Singe let me into the house moments after the Goddamn Parrot, evidently under the illusion that he was some kind of eagle, slammed down onto my right shoulder and tried to carry me off to his aerie.
He couldn't work up quite enough lift. So he gave up.
I feared Singe was going to climb all over me exactly the way I'd wished about a thousand young women of passing acquaintance would've done in days of yore. And she might've done so if the sexier silver elf hadn't come out of the Dead Man's room to see what was happening. She wore a tattered old shirt probably taken from Dean's ragbag. It might've served as a child's nightshirt before it acquired all those holes. It was barely sufficient to cover the subject. Most of the time.
That was distracting. Even on her. Because there was nothing but her underneath the tatters.
Maybe it was some sort of experiment by His Nibs.
Singe settled for clinging to my arm. "So what great adventures did you get to enjoy out there today, while the rest of us were locked up here, dying of boredom?"
I detached the Goddamn Parrot from my shoulder. "I traded you to John Stretch for two Bic Gonlits and a sugar-cured ham." I tossed the jungle chicken in the general direction of his perch, in the small front room.
"What?" Singe shrieked.
"John Stretch really wants you. You really turned his head."
Garrett, do not be a fool. Miss Pular is about to fly into a panic. What you are saying means more to her than it should.
"I'm sorry, Singe. I'm sorry. I didn't mean that like it sounded. I was teasing you. Yes, I did tell John Stretch that I'd trade you for two Bics. But his chances of... "
Garrett!
"All right! Singe, no matter what I told John Stretch, I'm not letting you go. Nobody is going to take you away. So relax. Take some time, again, to see if you can't figure out when you're being teased. And I'll try to rein it in. If I can. Humans seldom speak straightforwardly and direct. I find that frustrating myself, sometimes." Like almost every time I spend more than a few minutes in the company of most human women. "Anyway, even if I was that big a villain, how likely is it that John Stretch would keep his word?"
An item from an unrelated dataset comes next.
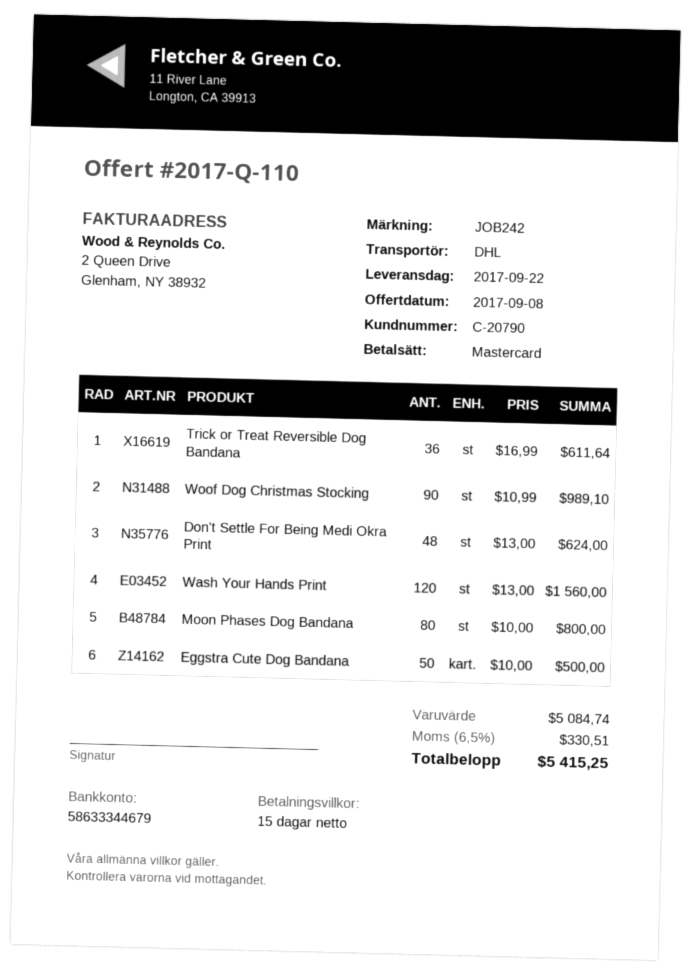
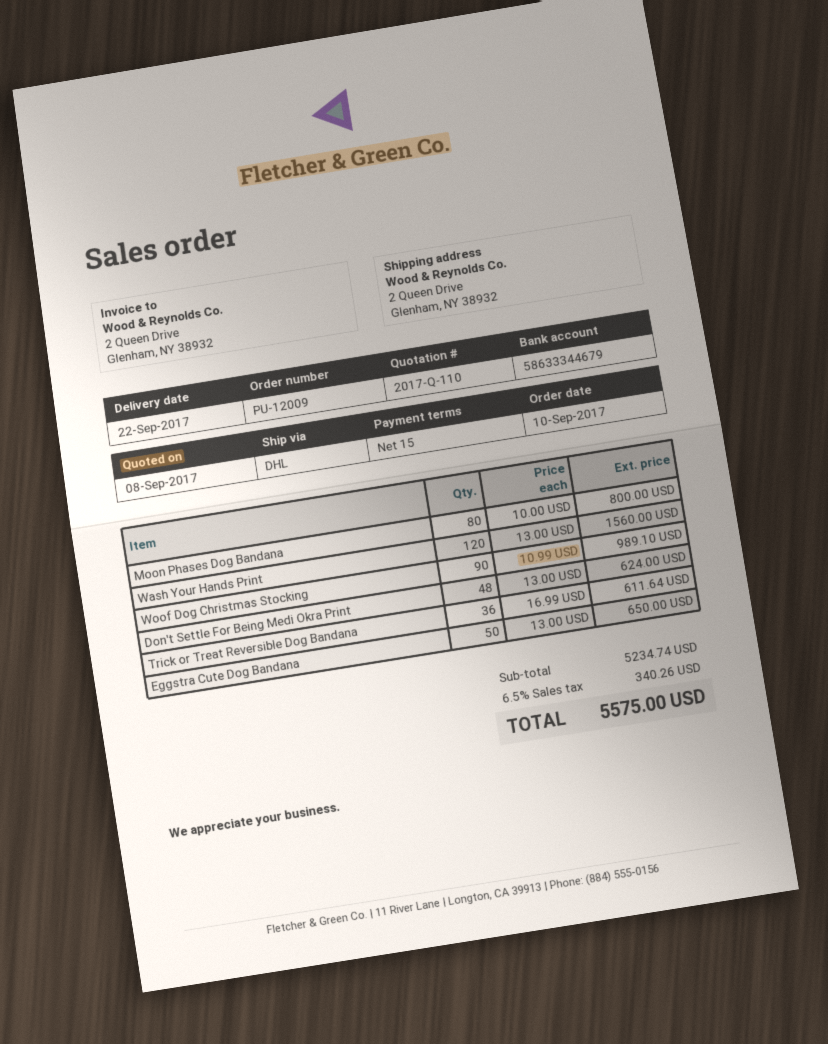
Eggstra Cute Dog Bandana: 50 x 10.00 = 500.00 -> 50 x 13.00 = 650.00
subtotal: 5084.74 -> 5234.74
tax: 6.5% = 330.51 -> 6.5% = 340.26
total: 5415.25 -> 5575.00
"Because he's nothing but a slimy little rat, you mean, and we all know that ratpeople are nothing but stupid, lazy, lying, thieving, smelly animals?"
While Singe shouted the Dead Man passed along one or two points of interest. Well, well. The ratman who calls himself John Stretch was born Pound Humility, of the same female one litter before Miss Pular Singe. It may be that his interest in her is less political than personal. Miss Pular suspects an unwanted brother's concern for his sister's welfare. From the viewpoint of a ratman she would be making a huge mistake by getting involved with you.
"Whoa! Whoa! Singe! I'm sorry! I apologize! That isn't what I meant at all." I felt a variant of Winger's question kicking in. If the woman who heard it wasn't human was the man still wrong? Apparently so. I'd tripped a triggerwire and I wasn't going to talk my way out of this one.
Good to see that you are not going to deny that she is involved with you, even if you do not feel that you are involved with her.
The Dead Man rescued me. This once. Because this wasn't a hole I'd dug for myself without help and because Singe was creeping up on the edge of true hysteria. And if there's anything the Dead Man dislikes more than females in general, or as a class, it's hysterical females.
There was one plus side to the whole emotional circus. Although ratgirls do get upset, they don't shed tears.
The silver elf woman just kept standing there, gaunt as Famine Himself in that old shirt, taking the scene in with those huge, strange eyes. She didn't seem frightened anymore. I wondered how much she was picking up from the Dead Man.